Pointe-Noire au temps du choléra

Karine, son mari et ses enfants ont été infectés par le choléra. 

		(Photo : Olivia Marsaud/ RFI)
Karine, son mari et ses enfants ont été infectés par le choléra.
(Photo : Olivia Marsaud/ RFI)
On l'appelle «la maladie des mains sales». Le choléra, infection intestinale aiguë qui se transmet par l'eau, a déjà fait 62 morts depuis novembre à Pointe-Noire, la capitale économique du Congo. En cause : le manque d'hygiène et les problèmes d'assainissement. Reportage dans le quartier le plus touché de la ville océane.

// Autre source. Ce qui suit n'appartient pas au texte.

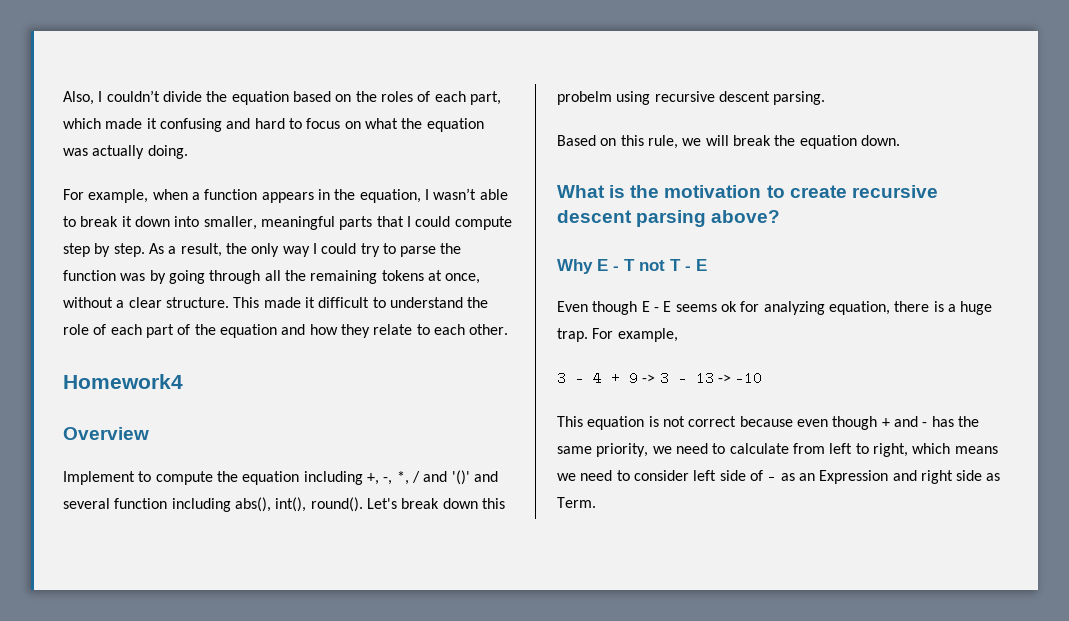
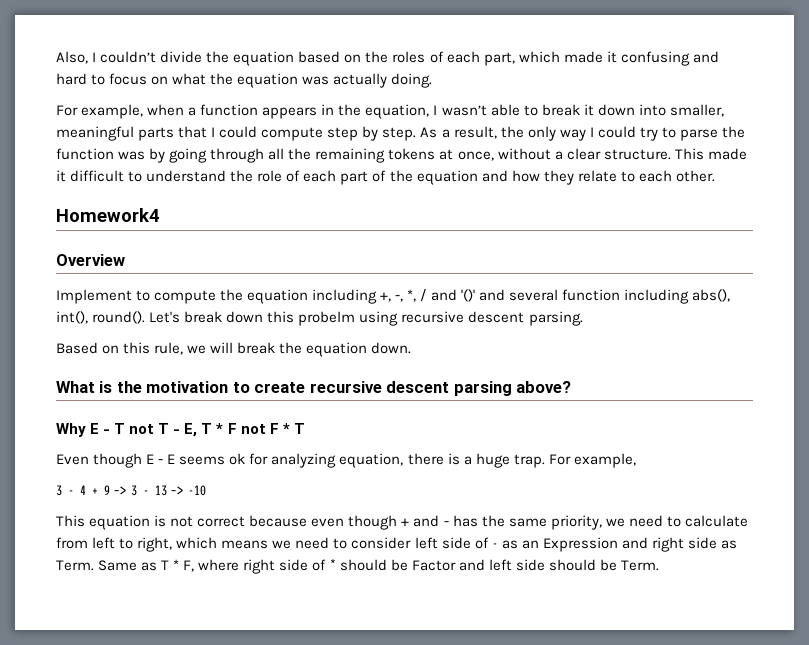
- Why E - T not T - E
+ Why E - T not T - E, T * F not F * T
+ Same as T * F, where right side of * should be Factor and left side should be Term.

De notre envoyée spéciale 

Le site pour les malades du choléra à l'hôpital de Tié Tié. (Photo : Olivia Marsaud/ RFI)
Le site pour les malades du choléra à l'hôpital de Tié Tié.
(Photo : Olivia Marsaud/ RFI)

Mardi, la pluie est revenue tambour battant. «Ça me désole», soupire le docteur Albert Bouhanga, directeur de l'hôpital de base de Tié Tié, l'un des arrondissements les plus populaires, populeux et pauvres de Pointe-Noire, la capitale économique du Congo (sud-ouest). Car le médecin sait qu'avec les trombes d'eau, l'épidémie de choléra, qui sévit dans le pays depuis novembre dernier, va reprendre de plus belle. Et Tié Tié sera en première ligne. C'est dans cette zone périphérique «en pleine expansion, mal urbanisée et en partie semi-rurale» qu'a été détecté le premier cas de choléra, le 3 novembre 2006. Dans la foulée, la Direction générale de la Santé de Pointe-Noire a effectué des tests dont les résultats ont été annoncés tardivement par les autorités congolaises.

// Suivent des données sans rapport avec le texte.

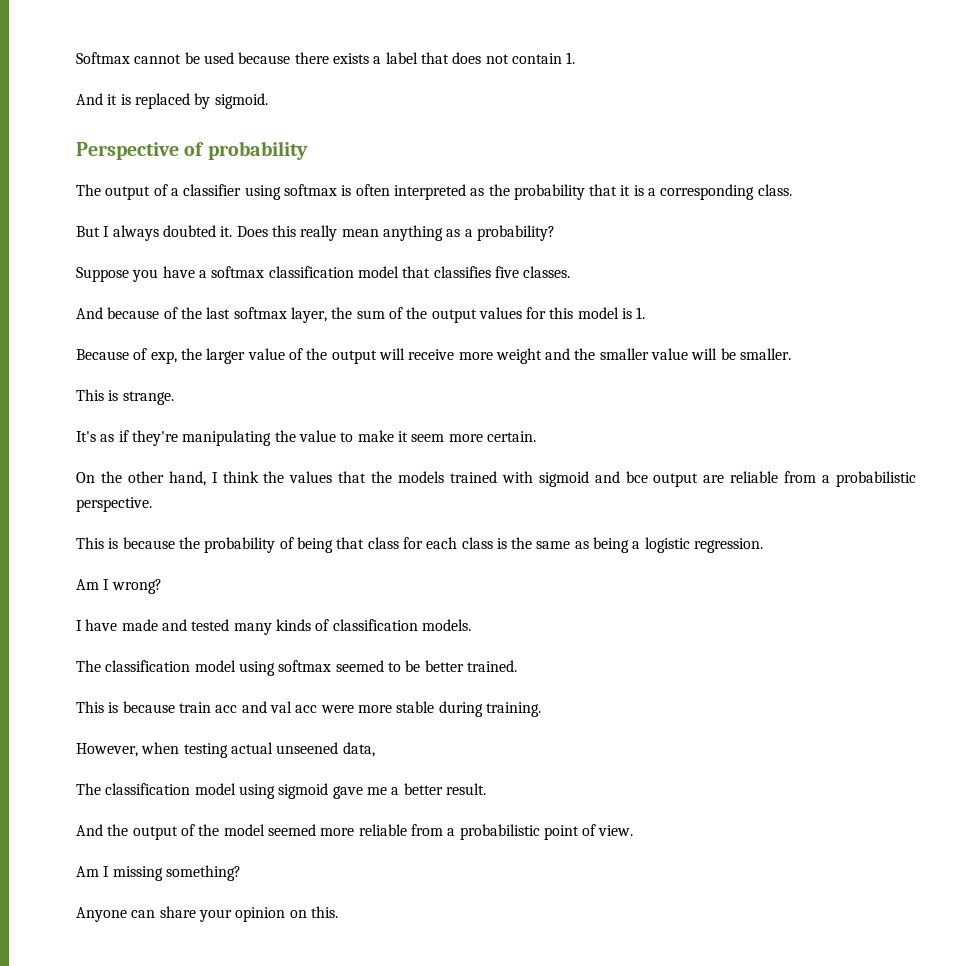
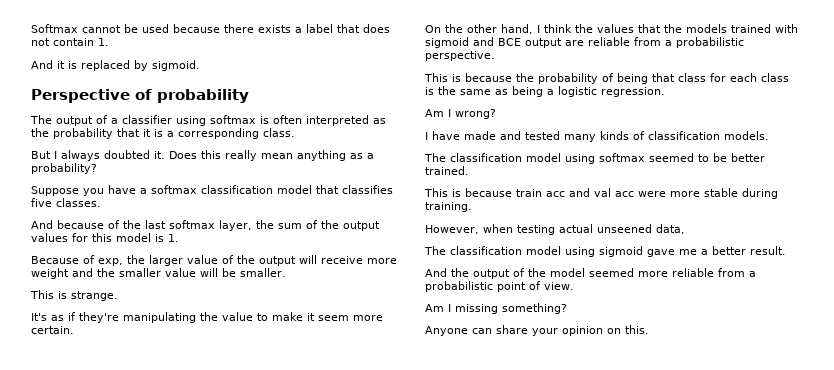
- On the other hand, I think the values that the models trained with sigmoid and bce output are reliable from a probabilistic perspective.
+ On the other hand, I think the values that the models trained with sigmoid and BCE output are reliable from a probabilistic perspective.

L'épidémie de choléra n'a été déclarée officiellement que le 26 janvier à Pointe-Noire et le 29 janvier à Brazzaville. Raison officielle : il fallait attendre d'être sûr à 100% des résultats des tests. Raison officieuse : il ne fallait pas inquiéter les visiteurs venus assister à la Can junior... «Le gouvernement a attendu qu'il y ait 3 000 cas répertoriés pour déclarer l'épidémie ! », regrette Jean-Marie Samuel Ouenabio, du service communication de l'Unicef Brazzaville. Résultat : aujourd'hui, les aides internationales peinent à trouver le chemin de Pointe-Noire et les moyens manquent.

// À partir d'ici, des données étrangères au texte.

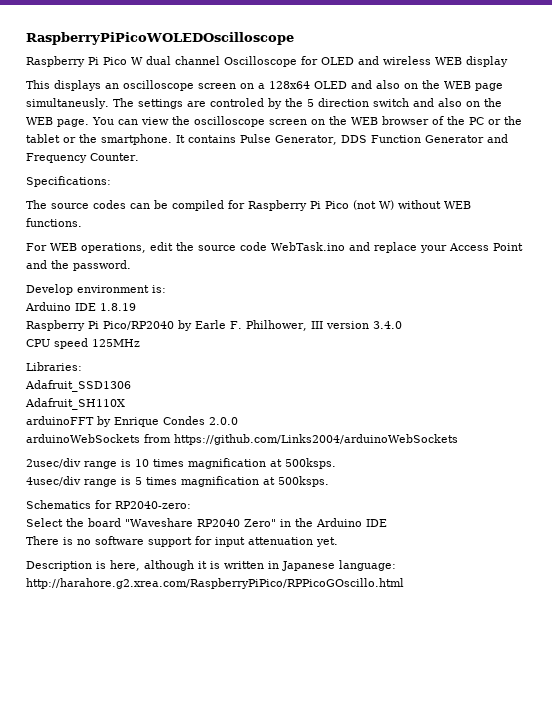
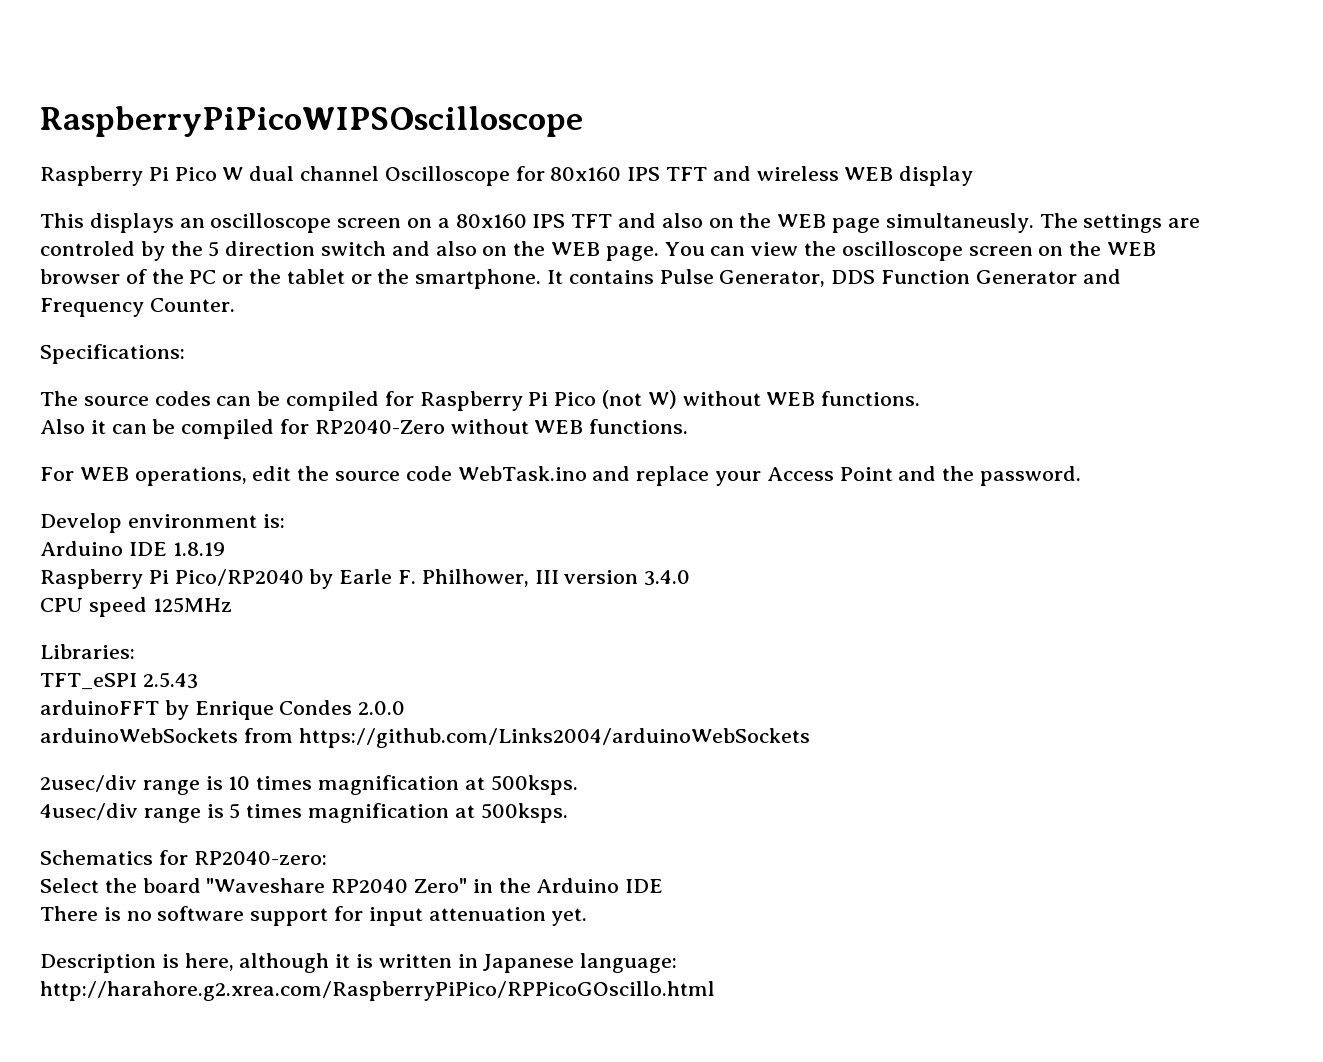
- RaspberryPiPicoWOLEDOscilloscope
+ RaspberryPiPicoWIPSOscilloscope
- Raspberry Pi Pico W dual channel Oscilloscope for OLED and wireless WEB display
+ Raspberry Pi Pico W dual channel Oscilloscope for 80x160 IPS TFT and wireless WEB display
- This displays an oscilloscope screen on a 128x64 OLED and also on the WEB page simultaneusly.
+ This displays an oscilloscope screen on a 80x160 IPS TFT and also on the WEB page simultaneusly.
+ Also it can be compiled for RP2040-Zero without WEB functions.
- Adafruit_SSD1306
- Adafruit_SH110X
+ TFT_eSPI 2.5.43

Selon le dernier bulletin épidémiologique de la Direction départementale de la Santé, le département de Pointe-Noire comptabilise 4 976 cas de choléra et a enregistré 62 morts. L'épidémie a également débordé sur le département voisin de Kouilou, avec 114 cas et 8 morts. Un cas a été déclaré à Mindouli, localité qui se trouve entre Pointe-Noire et Brazzaville, tandis que la capitale politique a enregistré 75 cas et 7 morts. Et, si l'épidémie semble plus ou moins maîtrisée, le risque de sa propagation sur l'ensemble du pays reste aujourd'hui réel.

Lumumba dans la boue

Quartier insalubre à Tié Tié. (Photo : Olivia Marsaud/ RFI)
Quartier insalubre à Tié Tié.
(Photo : Olivia Marsaud/ RFI)

«Nous avons réussi à faire chuter la mortalité des malades qui viennent à l'hôpital. Ils sont soignés gratuitement dans un site que nous avons ouvert début janvier, et qui bénéficie de l'appui de Médecins sans Frontières et de la Croix-Rouge congolaise. Nous n'avons eu qu'un seul décès en janvier. Le problème, c'est que le nombre de cas ne baisse pas, qu'on nous signale encore des morts à domicile et, qu'après la petite saison sèche (janvier-février), la saison des pluies va reprendre», précise Albert Bouhanga.

Le choléra est une infection intestinale aiguë due à une bactérie présente dans l'eau ou à des aliments souillés. Il provoque de fortes diarrhées et des vomissements qui conduisent rapidement à une déshydratation qui peut être fatale si elle n'est pas traitée rapidement. En cause : l'insalubrité et le manque d'hygiène. A Pointe-Noire, ville construite dans une zone marécageuse, on connaît de complexes problème d'assainissement. Problèmes qui empirent dans les quartiers d'habitat spontané qui se sont érigés sur de véritables «vasières».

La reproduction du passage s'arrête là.